- _REQUIREMENT_: Filter these entries, keeping only lines that hold the word "computational".

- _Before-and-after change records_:
++++
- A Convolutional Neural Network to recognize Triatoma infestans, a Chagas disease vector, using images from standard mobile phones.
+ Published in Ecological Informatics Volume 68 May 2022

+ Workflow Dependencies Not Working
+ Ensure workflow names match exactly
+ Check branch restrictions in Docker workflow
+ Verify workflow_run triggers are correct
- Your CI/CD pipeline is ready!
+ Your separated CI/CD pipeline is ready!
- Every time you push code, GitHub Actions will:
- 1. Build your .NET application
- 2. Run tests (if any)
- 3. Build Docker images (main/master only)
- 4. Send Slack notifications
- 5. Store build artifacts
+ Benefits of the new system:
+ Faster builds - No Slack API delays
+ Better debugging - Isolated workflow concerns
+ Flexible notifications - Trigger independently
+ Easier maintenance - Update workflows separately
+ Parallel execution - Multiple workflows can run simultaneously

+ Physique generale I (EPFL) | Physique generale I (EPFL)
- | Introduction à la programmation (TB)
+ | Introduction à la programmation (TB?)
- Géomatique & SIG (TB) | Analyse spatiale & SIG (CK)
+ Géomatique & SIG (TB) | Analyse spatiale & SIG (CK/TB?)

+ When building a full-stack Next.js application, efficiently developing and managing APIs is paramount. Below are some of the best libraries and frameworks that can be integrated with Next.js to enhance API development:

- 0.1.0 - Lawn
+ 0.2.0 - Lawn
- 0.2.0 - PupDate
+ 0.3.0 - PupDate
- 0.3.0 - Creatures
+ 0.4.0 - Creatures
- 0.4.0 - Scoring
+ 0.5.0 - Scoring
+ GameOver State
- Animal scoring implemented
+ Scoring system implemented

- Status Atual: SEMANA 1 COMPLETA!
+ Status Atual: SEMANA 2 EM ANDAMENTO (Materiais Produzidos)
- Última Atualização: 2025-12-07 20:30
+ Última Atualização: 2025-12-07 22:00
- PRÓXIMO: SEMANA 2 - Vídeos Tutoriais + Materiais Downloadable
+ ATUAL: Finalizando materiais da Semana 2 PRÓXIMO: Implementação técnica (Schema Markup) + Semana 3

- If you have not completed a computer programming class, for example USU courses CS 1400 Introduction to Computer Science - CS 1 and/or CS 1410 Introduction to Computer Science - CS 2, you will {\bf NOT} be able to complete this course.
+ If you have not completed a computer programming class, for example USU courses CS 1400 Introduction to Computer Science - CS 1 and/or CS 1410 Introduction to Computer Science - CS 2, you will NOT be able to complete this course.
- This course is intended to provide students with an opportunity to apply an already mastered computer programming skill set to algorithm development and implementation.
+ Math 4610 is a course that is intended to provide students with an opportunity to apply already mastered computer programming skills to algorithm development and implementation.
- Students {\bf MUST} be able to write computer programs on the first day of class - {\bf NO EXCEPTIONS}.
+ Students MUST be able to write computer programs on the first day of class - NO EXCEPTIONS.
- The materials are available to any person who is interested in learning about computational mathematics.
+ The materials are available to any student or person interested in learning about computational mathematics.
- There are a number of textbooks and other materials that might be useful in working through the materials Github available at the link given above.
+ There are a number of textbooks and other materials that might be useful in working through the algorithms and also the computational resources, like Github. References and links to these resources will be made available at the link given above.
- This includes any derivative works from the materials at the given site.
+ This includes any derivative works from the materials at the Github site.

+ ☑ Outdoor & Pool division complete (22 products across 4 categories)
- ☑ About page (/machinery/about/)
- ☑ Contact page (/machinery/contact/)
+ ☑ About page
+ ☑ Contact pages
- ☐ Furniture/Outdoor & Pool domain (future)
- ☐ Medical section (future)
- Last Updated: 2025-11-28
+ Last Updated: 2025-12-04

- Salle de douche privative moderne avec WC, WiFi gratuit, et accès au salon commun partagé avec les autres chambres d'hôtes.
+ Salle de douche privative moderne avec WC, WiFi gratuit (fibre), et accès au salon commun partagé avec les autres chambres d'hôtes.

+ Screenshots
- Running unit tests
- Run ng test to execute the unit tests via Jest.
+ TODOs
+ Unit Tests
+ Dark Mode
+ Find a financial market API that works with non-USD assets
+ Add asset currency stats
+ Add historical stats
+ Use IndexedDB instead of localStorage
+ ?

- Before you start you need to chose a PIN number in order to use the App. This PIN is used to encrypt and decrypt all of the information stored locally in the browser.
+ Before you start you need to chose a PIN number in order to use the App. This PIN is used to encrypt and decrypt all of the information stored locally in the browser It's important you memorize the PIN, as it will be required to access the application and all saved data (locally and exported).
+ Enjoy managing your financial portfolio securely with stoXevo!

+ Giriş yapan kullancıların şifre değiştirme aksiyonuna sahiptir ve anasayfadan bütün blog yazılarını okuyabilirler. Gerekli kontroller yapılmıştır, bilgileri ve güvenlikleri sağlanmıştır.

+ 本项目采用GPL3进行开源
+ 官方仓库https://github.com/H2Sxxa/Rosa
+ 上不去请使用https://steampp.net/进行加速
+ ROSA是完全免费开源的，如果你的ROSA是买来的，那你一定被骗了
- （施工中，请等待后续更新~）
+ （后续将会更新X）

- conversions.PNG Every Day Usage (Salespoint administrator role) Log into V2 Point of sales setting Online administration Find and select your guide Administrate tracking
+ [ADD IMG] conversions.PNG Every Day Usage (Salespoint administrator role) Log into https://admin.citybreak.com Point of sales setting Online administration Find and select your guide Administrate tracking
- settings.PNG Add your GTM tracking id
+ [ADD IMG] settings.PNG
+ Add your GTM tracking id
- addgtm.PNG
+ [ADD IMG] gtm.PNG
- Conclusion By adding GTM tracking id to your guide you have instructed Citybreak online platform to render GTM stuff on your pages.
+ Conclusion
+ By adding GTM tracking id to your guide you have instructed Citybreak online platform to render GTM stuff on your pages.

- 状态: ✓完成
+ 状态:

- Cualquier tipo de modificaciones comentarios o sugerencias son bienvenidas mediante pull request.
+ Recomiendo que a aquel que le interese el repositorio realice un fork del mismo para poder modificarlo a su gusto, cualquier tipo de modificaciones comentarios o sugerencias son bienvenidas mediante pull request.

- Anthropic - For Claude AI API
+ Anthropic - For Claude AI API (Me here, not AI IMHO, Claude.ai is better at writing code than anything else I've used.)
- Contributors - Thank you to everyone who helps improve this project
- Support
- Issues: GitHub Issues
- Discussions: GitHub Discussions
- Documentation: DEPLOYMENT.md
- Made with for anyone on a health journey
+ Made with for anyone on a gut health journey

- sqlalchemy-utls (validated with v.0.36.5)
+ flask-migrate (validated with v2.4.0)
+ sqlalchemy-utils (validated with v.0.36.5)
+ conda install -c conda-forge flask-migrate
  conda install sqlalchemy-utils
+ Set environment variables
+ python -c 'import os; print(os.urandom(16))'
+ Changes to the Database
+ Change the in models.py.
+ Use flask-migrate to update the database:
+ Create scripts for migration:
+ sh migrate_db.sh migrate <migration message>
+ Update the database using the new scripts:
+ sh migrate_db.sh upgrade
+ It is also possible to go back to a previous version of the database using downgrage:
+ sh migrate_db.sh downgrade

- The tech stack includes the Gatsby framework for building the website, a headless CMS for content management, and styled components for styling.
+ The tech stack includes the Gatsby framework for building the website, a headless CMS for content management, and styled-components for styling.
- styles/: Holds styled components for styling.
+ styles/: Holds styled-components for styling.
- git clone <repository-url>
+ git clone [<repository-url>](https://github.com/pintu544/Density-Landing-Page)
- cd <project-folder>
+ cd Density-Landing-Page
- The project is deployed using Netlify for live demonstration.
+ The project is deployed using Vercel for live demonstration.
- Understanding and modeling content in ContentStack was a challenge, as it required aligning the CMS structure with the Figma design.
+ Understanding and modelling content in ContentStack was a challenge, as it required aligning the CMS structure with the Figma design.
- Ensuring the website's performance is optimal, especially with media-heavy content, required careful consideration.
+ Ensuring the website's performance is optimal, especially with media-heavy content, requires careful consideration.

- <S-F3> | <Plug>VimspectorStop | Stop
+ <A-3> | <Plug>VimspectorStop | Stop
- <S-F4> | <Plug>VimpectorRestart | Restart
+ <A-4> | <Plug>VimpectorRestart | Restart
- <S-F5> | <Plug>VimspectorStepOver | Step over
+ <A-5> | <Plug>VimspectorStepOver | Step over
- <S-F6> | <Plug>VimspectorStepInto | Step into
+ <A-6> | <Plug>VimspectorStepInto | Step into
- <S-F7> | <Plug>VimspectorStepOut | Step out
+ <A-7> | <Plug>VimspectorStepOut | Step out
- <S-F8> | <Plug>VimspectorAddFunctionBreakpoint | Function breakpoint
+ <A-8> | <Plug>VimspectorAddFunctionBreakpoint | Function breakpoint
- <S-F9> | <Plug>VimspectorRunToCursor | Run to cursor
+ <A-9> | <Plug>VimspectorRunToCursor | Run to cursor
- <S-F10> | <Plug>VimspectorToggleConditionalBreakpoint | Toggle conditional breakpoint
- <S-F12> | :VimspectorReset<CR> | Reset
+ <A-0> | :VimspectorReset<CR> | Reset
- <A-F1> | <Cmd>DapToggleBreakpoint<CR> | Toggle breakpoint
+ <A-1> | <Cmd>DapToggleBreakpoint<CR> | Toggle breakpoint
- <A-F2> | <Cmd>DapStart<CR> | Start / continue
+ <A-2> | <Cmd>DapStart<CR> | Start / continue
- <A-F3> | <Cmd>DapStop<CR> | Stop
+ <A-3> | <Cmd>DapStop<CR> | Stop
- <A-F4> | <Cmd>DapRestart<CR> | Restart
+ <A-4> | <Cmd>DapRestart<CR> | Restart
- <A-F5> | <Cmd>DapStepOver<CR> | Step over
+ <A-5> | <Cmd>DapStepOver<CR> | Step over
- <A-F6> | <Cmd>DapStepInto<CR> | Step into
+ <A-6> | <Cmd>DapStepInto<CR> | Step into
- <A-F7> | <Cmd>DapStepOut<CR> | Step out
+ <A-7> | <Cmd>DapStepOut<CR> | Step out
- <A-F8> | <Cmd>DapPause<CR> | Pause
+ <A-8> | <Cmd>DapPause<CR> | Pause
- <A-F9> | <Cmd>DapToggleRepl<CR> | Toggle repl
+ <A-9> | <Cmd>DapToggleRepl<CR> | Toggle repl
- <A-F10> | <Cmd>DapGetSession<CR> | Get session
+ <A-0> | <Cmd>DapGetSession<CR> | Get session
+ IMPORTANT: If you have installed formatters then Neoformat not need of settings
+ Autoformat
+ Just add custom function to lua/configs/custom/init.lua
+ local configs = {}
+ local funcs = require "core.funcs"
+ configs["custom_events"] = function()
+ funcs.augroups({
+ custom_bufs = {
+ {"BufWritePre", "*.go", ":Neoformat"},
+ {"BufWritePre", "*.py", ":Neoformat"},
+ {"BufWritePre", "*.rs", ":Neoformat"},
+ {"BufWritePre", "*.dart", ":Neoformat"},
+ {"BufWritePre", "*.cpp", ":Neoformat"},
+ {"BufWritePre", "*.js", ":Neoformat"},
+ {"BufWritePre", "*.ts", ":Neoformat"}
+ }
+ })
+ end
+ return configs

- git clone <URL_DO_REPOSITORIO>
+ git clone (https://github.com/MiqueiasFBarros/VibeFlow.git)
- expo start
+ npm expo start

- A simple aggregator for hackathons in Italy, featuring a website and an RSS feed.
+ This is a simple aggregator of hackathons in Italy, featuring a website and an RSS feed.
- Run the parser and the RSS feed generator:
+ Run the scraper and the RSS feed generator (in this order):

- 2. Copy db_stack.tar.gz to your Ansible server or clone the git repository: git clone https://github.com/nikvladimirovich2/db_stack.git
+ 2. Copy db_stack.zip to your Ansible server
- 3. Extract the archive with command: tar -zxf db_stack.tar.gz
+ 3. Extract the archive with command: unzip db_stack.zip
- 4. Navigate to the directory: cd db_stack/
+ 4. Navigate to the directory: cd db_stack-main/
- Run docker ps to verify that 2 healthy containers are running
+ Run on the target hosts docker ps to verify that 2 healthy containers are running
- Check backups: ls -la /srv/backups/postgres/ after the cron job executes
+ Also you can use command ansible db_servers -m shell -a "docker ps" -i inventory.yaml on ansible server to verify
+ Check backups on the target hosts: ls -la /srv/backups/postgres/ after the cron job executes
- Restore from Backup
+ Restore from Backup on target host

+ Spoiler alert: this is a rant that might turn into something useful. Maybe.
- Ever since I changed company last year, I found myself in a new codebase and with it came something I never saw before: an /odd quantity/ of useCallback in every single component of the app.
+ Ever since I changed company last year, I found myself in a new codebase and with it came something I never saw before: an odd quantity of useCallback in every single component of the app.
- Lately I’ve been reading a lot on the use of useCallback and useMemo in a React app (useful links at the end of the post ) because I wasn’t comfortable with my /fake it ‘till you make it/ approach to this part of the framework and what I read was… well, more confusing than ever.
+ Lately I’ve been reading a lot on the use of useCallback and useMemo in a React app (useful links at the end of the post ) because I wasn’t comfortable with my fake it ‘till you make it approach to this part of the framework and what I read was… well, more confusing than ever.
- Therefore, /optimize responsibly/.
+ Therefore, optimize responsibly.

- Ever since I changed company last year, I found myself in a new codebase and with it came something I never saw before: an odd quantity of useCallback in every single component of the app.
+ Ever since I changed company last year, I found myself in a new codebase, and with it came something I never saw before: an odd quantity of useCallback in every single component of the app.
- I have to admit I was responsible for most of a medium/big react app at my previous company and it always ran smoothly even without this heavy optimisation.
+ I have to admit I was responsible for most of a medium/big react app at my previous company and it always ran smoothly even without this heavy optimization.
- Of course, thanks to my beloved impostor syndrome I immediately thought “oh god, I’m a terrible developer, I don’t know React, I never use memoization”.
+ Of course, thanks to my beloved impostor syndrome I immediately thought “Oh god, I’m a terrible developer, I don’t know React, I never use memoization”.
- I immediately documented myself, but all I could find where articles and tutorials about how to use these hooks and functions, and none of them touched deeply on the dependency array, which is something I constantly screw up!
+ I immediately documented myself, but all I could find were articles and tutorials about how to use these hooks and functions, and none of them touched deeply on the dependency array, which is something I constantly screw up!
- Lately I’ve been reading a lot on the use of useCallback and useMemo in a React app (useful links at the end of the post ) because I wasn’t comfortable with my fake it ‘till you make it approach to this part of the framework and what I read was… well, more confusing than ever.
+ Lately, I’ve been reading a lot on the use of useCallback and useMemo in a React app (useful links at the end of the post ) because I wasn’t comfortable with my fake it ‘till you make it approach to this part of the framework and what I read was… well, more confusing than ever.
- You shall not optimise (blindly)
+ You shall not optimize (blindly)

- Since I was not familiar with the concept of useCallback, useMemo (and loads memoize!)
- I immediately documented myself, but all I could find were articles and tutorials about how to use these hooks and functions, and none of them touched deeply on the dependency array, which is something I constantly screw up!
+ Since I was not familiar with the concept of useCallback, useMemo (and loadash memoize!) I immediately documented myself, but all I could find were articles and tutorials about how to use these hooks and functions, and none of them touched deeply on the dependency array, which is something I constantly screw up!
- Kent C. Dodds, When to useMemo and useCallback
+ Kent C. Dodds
++++
- _EXPECTED ANSWER_:
- The materials are available to any person who is interested in learning about computational mathematics.
+ The materials are available to any student or person interested in learning about computational mathematics.
+ There are a number of textbooks and other materials that might be useful in working through the algorithms and also the computational resources, like Github. References and links to these resources will be made available at the link given above.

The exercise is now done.